An open learning management study aimed at providing a set of tools to assess the quality of online training activities supported by these platforms; it was classified at the crossing of Quality and Research (ID 214). At the crossroads of Strategies and Content, the experience of a MOOC on “Physical Culture: Theory” was placed on the national platform “Open Education” and attracted a large audience of listeners. The content motivated the students to study the theory of physical culture (ID 86). In the Technology dimension crossed with Research, an article was placed that analyzed the support of information technology to open science in promoting responsible research and innovation with analysis of Open Science, Open Access, Cloud Computing, and Open Educational Resources (ID 236).
The results in
Figure 6 highlight the open education practices that are being worked on the most in open education. The analysis of the purposes of the practices (the what) vs. the transversal practices (the how) identifies the highest intersection to be that of Pedagogical Approaches and Technology. The least intersections are Content and Research crossed with the transversal practice of Quality.
These results reveal that open education has unfinished business in key areas for its consolidation and growth. In the cross-sectional area, the dimensions of Leadership and Quality require strategies that make it possible to influence more strategic work to get more people involved in decision-making. Likewise, quality work must be directed towards standards that are credible to potential users. Other areas of opportunity for open education are found in the central themes of access, collaboration, content, and research. The COVID-19 pandemic is leaving many areas uncovered, especially in emerging countries. The lack of internet access and content is related to the lack of infrastructure, but equally critical is the lack of knowledge about open resources, open courses, and open education practices.
3.6. RQ6. What Transversal Dimensions Are Identified in the Articles, and What Practices of the Open Educational Movement Are Being Implemented?
The open educational movement understood as the set of practices, resources, and open-access technologies that involve the processes of production, use, dissemination, and mobilization of training, is linked to educational innovation through the seeking of a constant and intentional transformation of education. In this study, the educational innovations of the open education movement were analyzed to identify the open education practices that had the greatest impact. This was done through the selection of keywords and the formation of meanings for a similar understanding by the peer evaluators.

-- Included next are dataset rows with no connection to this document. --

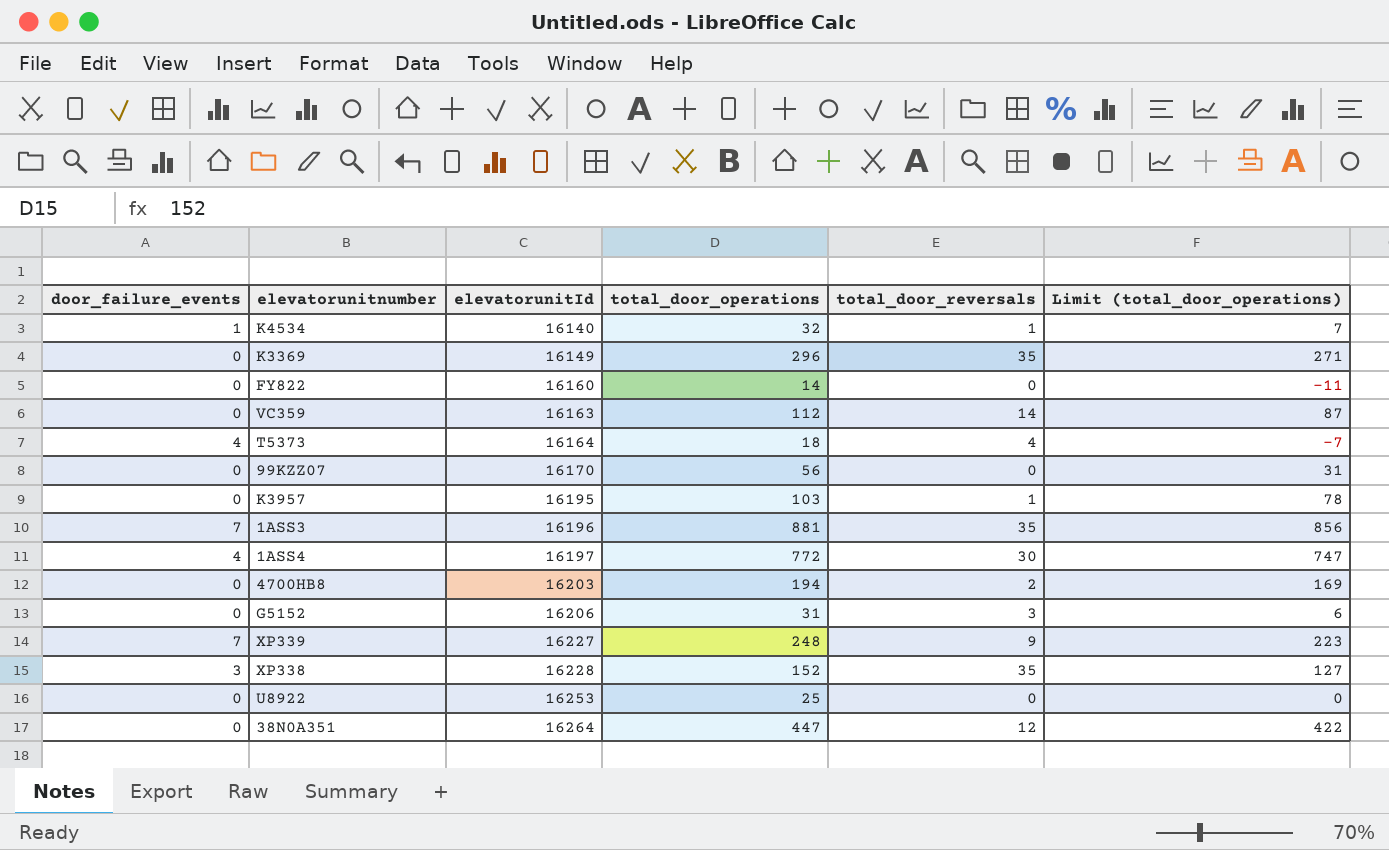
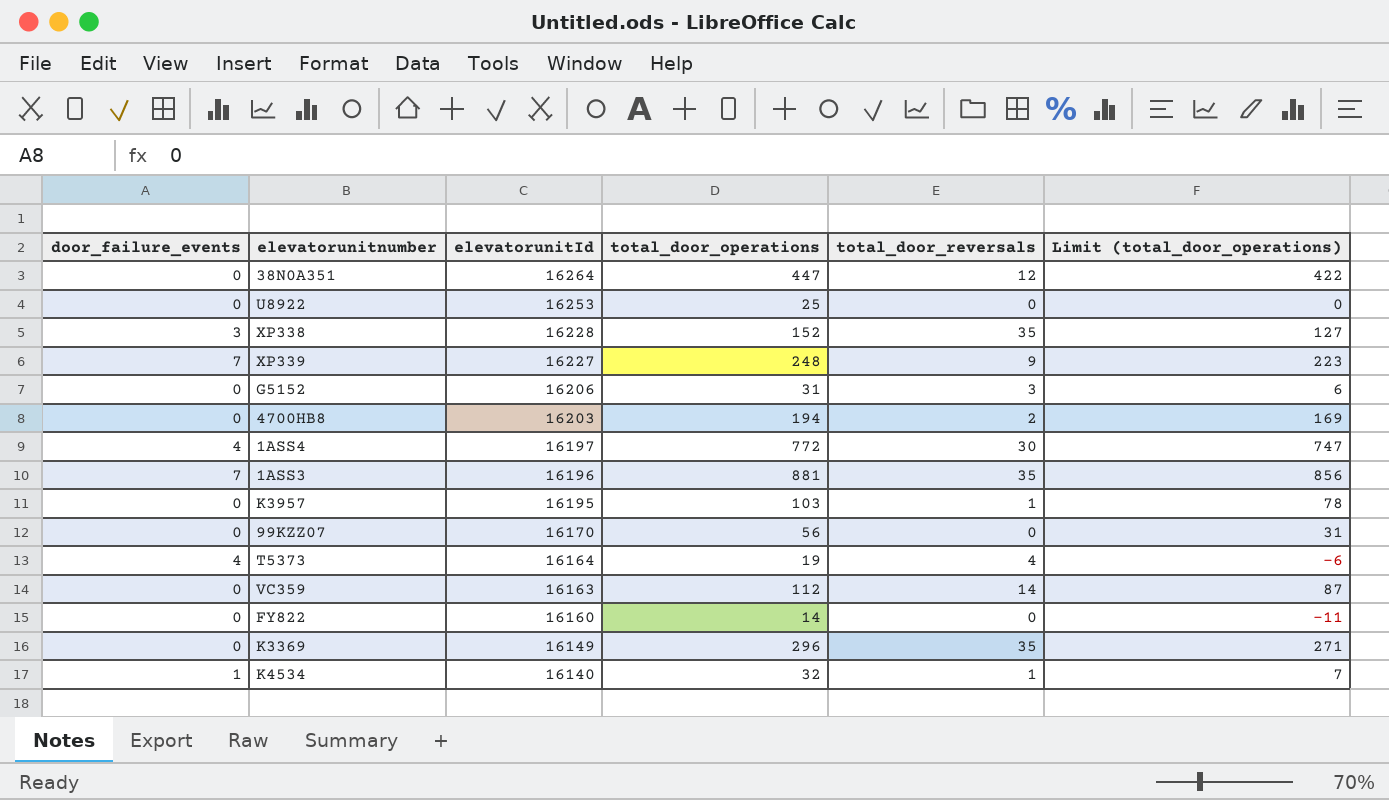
row order: elevatorunitId ascending -> elevatorunitId descending
T5373 | total_door_operations: 18 -> 19
T5373 | Limit (total_door_operations): -7 -> -6

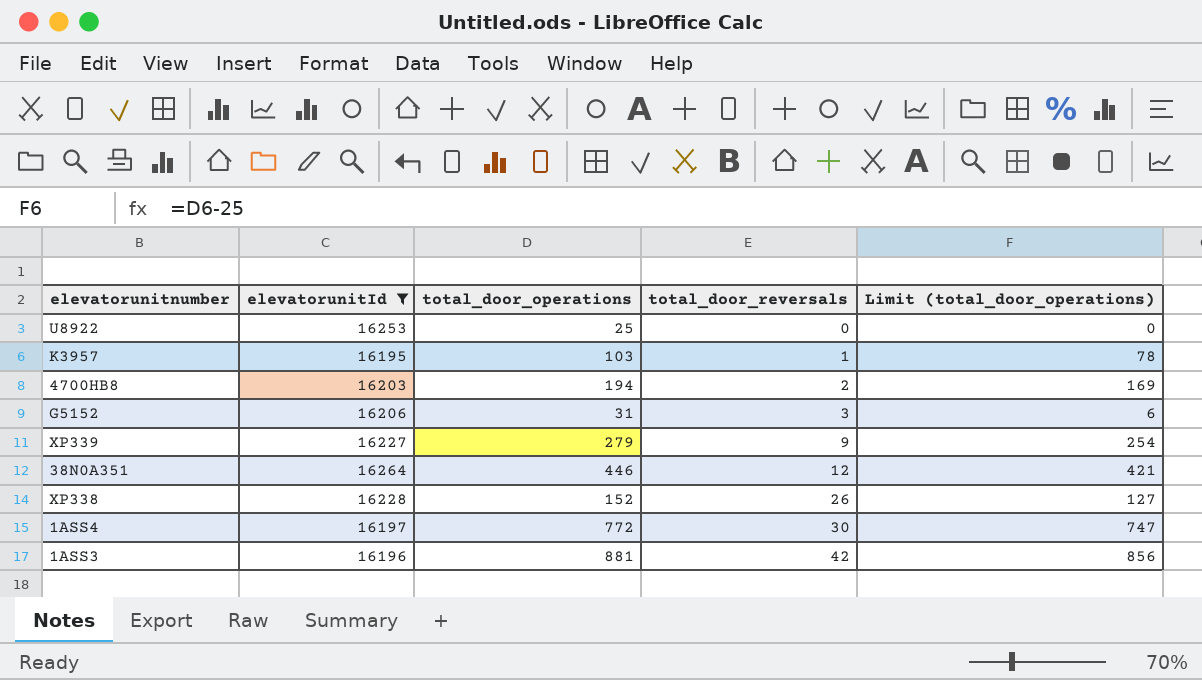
filter: none -> elevatorunitId >= 16195
row order: elevatorunitId descending -> total_door_reversals ascending
column door_failure_events | position: 1 -> none
XP339 | total_door_operations: 248 -> 279
XP339 | Limit (total_door_operations): 223 -> 254
38N0A351 | total_door_operations: 447 -> 446
38N0A351 | Limit (total_door_operations): 422 -> 421
XP338 | total_door_reversals: 35 -> 26
1ASS3 | total_door_reversals: 35 -> 42

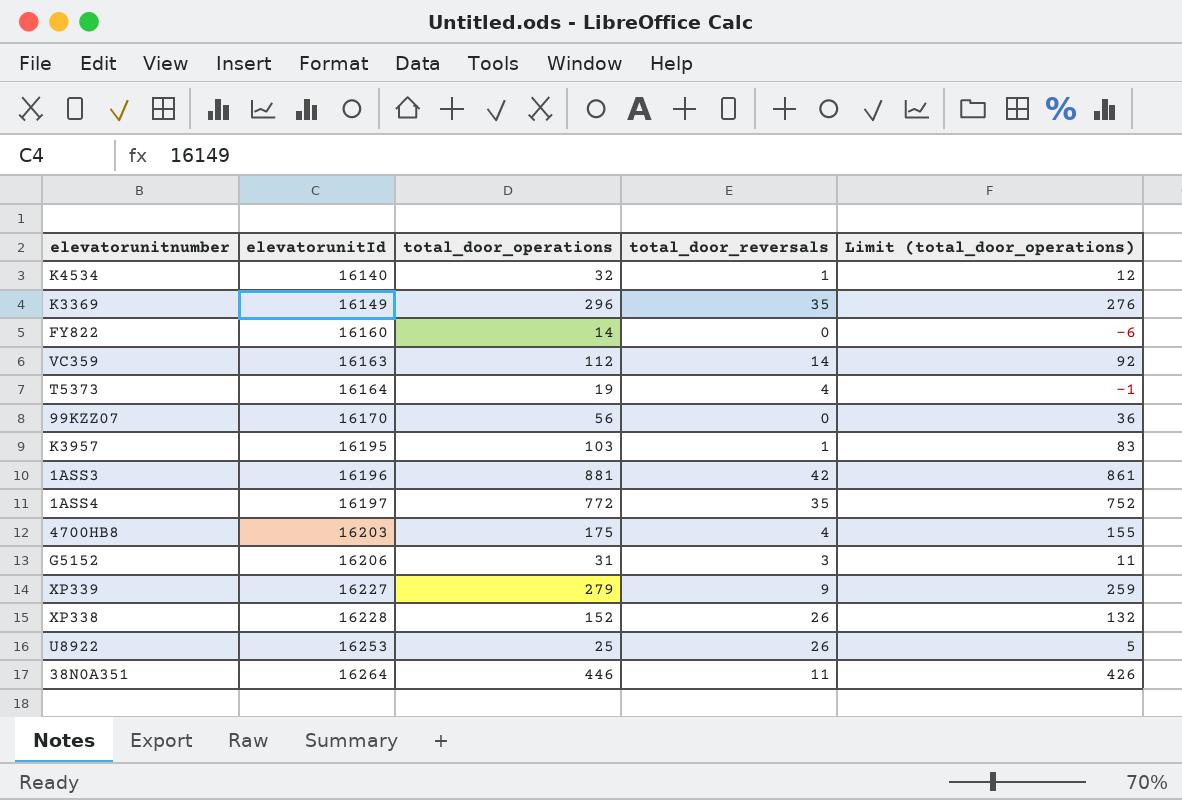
filter: elevatorunitId >= 16195 -> none
row order: total_door_reversals ascending -> elevatorunitId ascending
column Limit (total_door_operations) | formula: [total_door_operations] - 25 -> [total_door_operations] - 20
1ASS4 | total_door_reversals: 30 -> 35
4700HB8 | total_door_operations: 194 -> 175
4700HB8 | total_door_reversals: 2 -> 4
U8922 | total_door_reversals: 0 -> 26
38N0A351 | total_door_reversals: 12 -> 11

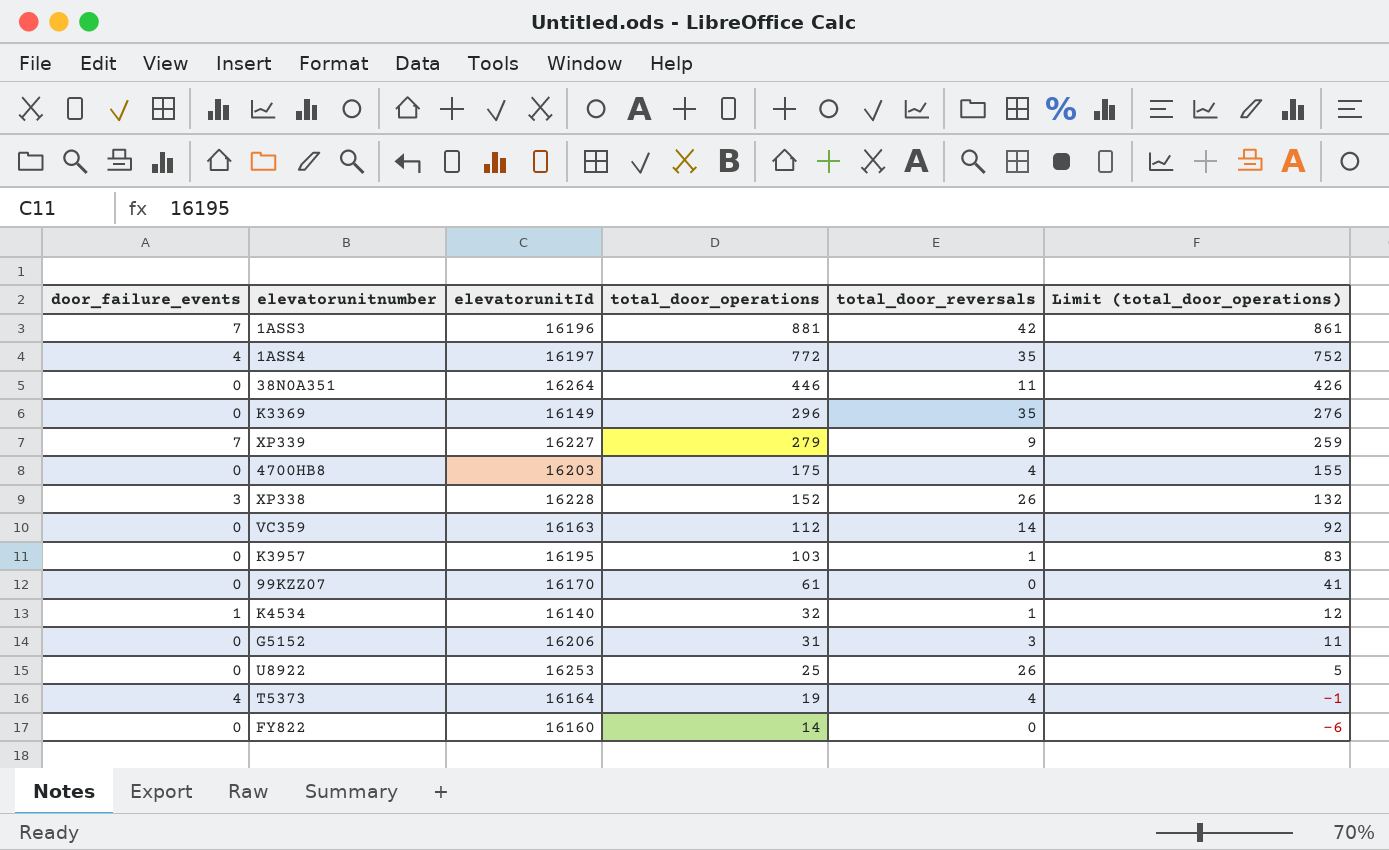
row order: elevatorunitId ascending -> total_door_operations descending
column door_failure_events | position: none -> 1
99KZZ07 | total_door_operations: 56 -> 61
99KZZ07 | Limit (total_door_operations): 36 -> 41

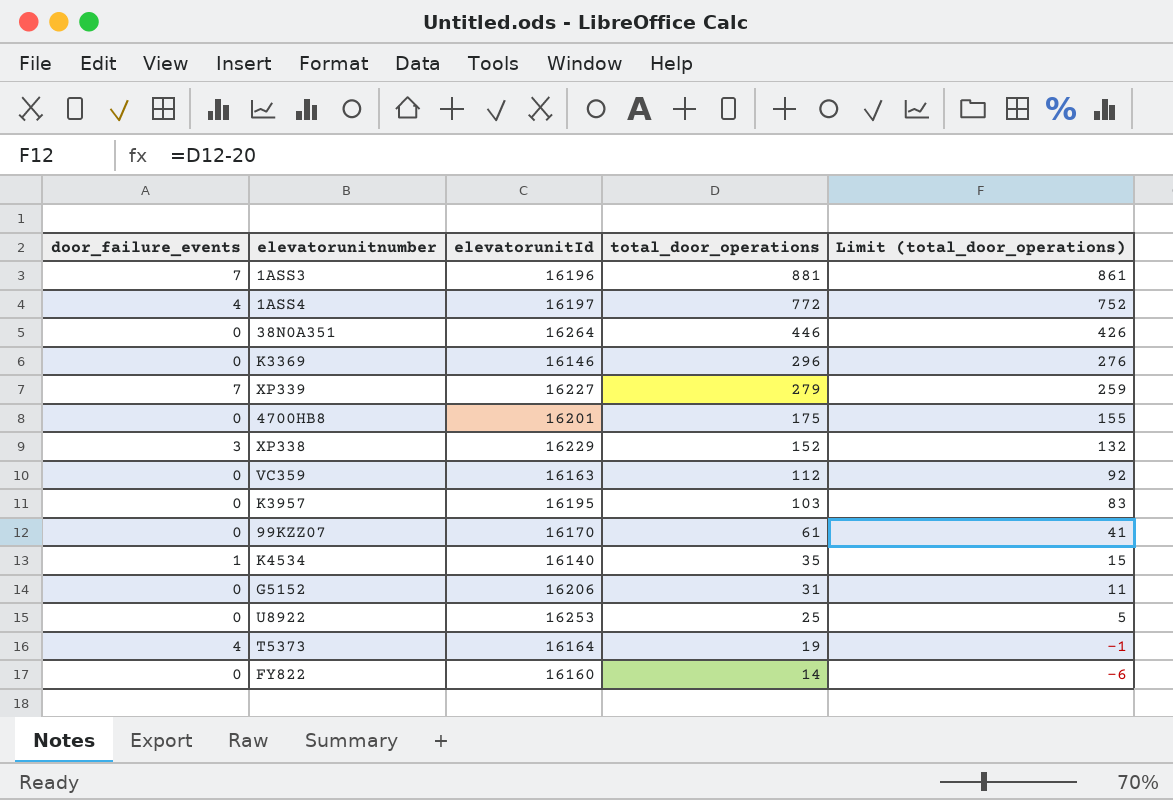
column total_door_reversals | position: 5 -> none
K3369 | elevatorunitId: 16149 -> 16146
4700HB8 | elevatorunitId: 16203 -> 16201
XP338 | elevatorunitId: 16228 -> 16229
K4534 | total_door_operations: 32 -> 35
K4534 | Limit (total_door_operations): 12 -> 15

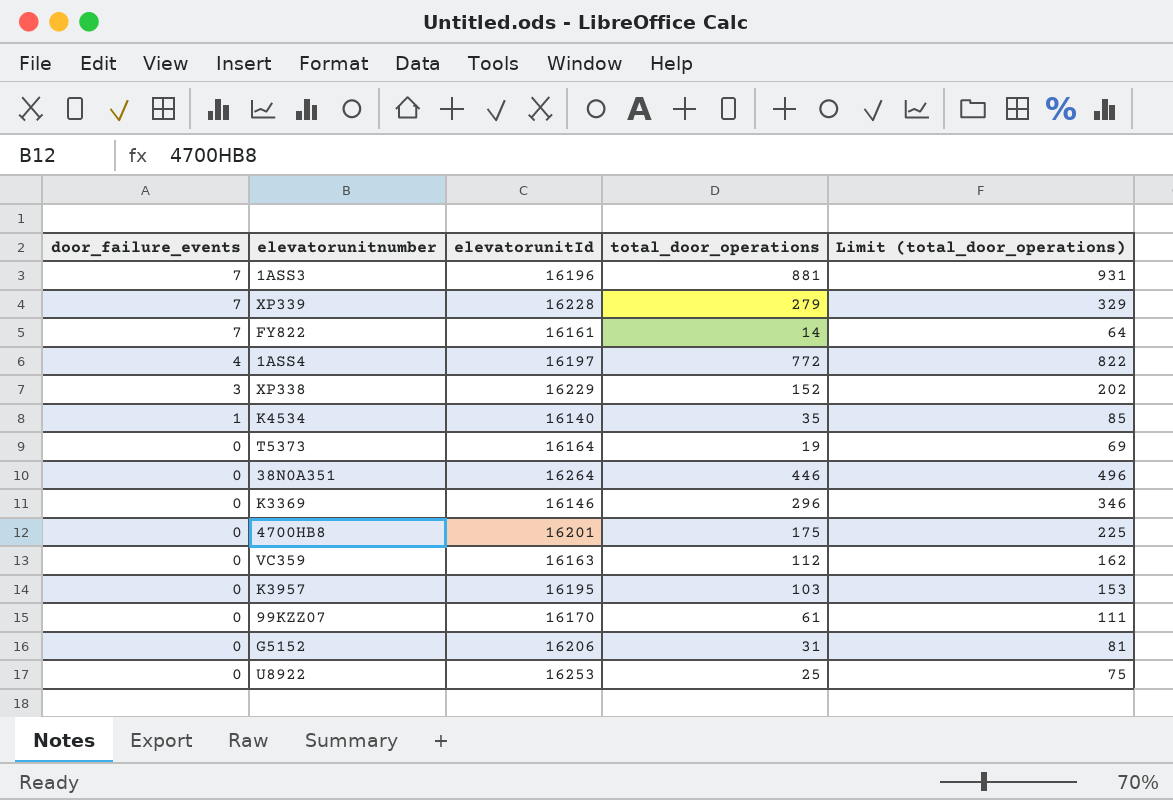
row order: total_door_operations descending -> door_failure_events descending
column Limit (total_door_operations) | formula: [total_door_operations] - 20 -> [total_door_operations] + 50
XP339 | elevatorunitId: 16227 -> 16228
FY822 | door_failure_events: 0 -> 7
FY822 | elevatorunitId: 16160 -> 16161
T5373 | door_failure_events: 4 -> 0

Some examples of the Production classification were given by a study of language teachers who designed teaching activities to promote the production of open educational resources (ID 157). This study was classified in the Technology and Pedagogy dimensions. The Use classification was given in a study that analyzed dropouts as a major concern in networked learning practices and where students used OER in a MOOC (openEDMOOC) (ID 165); this study fell into the Leadership and Content dimensions. An article classified in Dissemination studied the potential of open educational resources and open educational practices (OEP) to empower the developing world, with data from 7700 educators and formal and informal students from 175 countries. The findings were that OER and OEP could give women a voice, access to information and education, and the opportunity to connect with peers and train others (ID 232). This article fell in the Leadership and Research dimensions. Mobilization was the classification in the academic field for a presentation made at the 31st Annual Conference of NASIG by Heather Joseph. She offered an evaluation of the open access movement in all senses, that is, open education and open data as a public good. She explored the implications of the use of open education as an enabling strategy for researchers, academic publishers, policymakers, and the academic community in general. This study was crossed with the Strategy and Access dimensions (ID 21).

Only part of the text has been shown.